To complete the proofs of our theorems, we need four simple lemmas. Of course, the proofs of these lemmas need some knowledge of elementary or analytic number theory, all these can be found in references ^[5] and ^[7,8], so we do not repeat them here.
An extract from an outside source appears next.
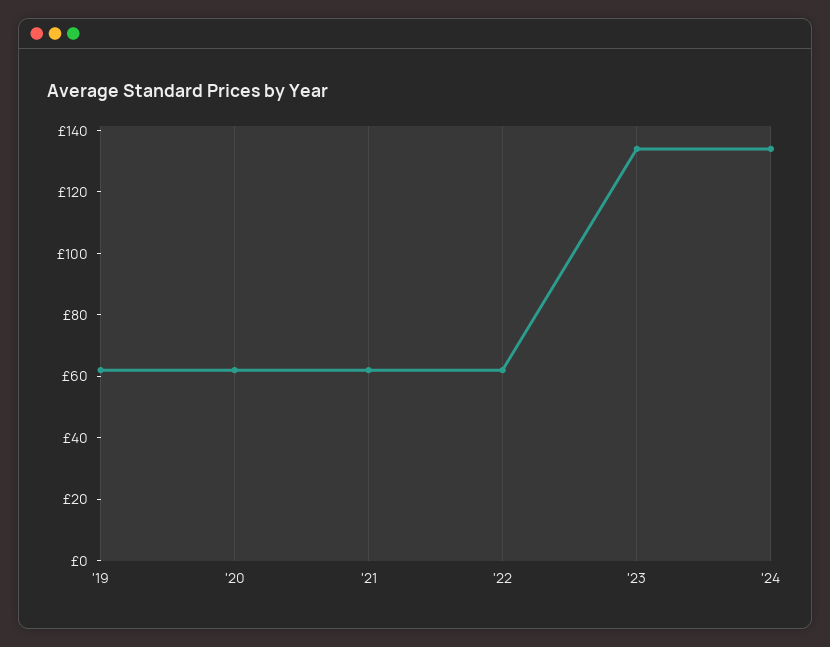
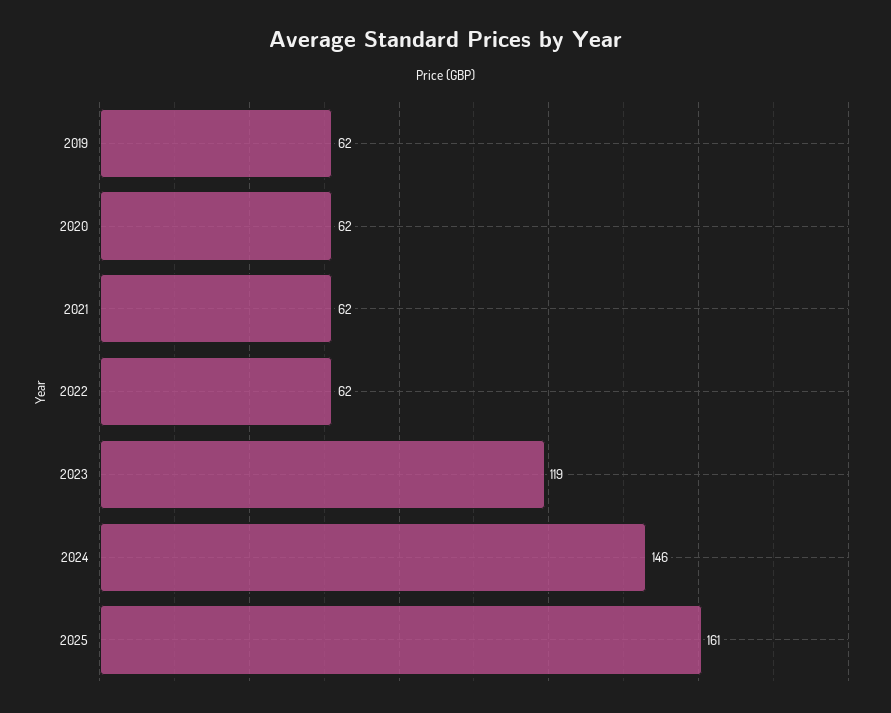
'23: 135 -> 119
'24: 135 -> 146
2025: none -> 161

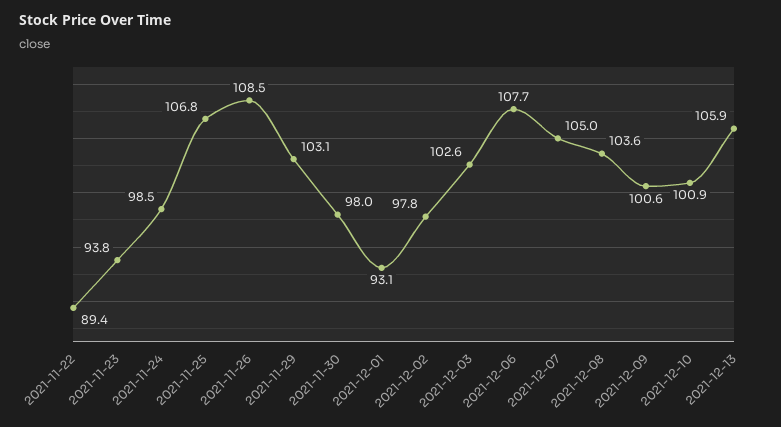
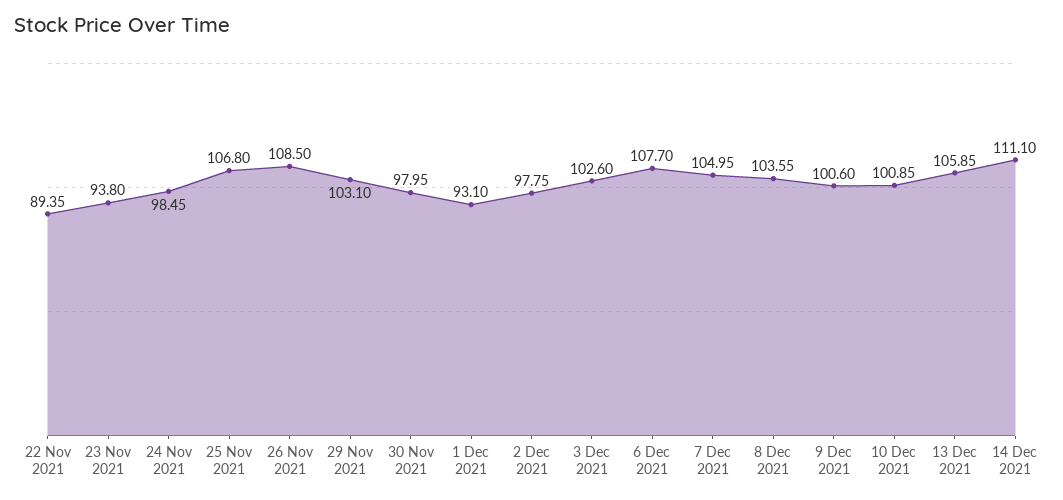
14 Dec 2021: none -> 111.1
First, according to W. P. Zhang and J. Y. Hu ^[9] or B. C. Berndt and R. J. Evans ^[10], we have the following:

Lemma 2.1. Let $p$ be an odd prime with $p\equiv 1$ mod 3. Then for any third-order character $\lambda$ modulo $p$ , we have the identity

$\tau^3\left(\lambda\right)+ \tau^3\left(\overline{\lambda}\right) = dp,$

where $\tau(\chi) = \sum\limits_{a = 1}^{p-1}\chi(a)e\left(\frac{a}{p}\right)$ denotes the classical Gauss sums, $4p = d^2+27\cdot b^2$ , and $d$ is uniquely determined by $d\equiv 1$ mod 3.

Related results can also be found in ^[11,12,13].
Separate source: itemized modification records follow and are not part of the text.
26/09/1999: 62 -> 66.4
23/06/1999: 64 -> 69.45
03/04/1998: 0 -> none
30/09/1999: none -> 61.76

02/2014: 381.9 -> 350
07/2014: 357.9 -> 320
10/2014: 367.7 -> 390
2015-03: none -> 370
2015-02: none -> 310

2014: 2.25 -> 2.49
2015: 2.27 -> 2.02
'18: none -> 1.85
Lemma 2.2. Let $p$ be an odd prime, then we have the identities

$\mathop {\mathop {\sum\limits_{a = 0}^{p - 1} {\mathop \sum \limits_{c = 0}^{p - 1} } }\limits_{{a^3} + 1 \equiv {c^3}\,\bmod \,p} }\limits_{{a^2} + 1 \equiv {c^2}\,\bmod \,p} 1 = 2 + \left( {\frac{{ - 2}}{p}} \right)$

and

$\mathop {\mathop {\sum\limits_{a = 0}^{p - 1} {\sum\limits_{b = 0}^{p - 1} {\mathop \sum \limits_{c = 0}^{p - 1} } } }\limits_{{a^3} + {b^3} \equiv {c^3} + 1\,\bmod \,p} }\limits_{{a^2} + {b^2} \equiv {c^2} + 1\,\bmod \,p} 1 = 3p - 5 - \left( {\frac{{ - 2}}{p}} \right) + \left( {\frac{{ - 3}}{p}} \right) \cdot \sum\limits_{a = 1}^{p - 1} {\left( {\frac{{a - 1 + \bar a}}{p}} \right)} ,$

where $\left(\frac{*}{p}\right)$ denotes the Legendre's symbol modulo $p$ , and $a\cdot \overline{a}\equiv 1$ mod $p$ .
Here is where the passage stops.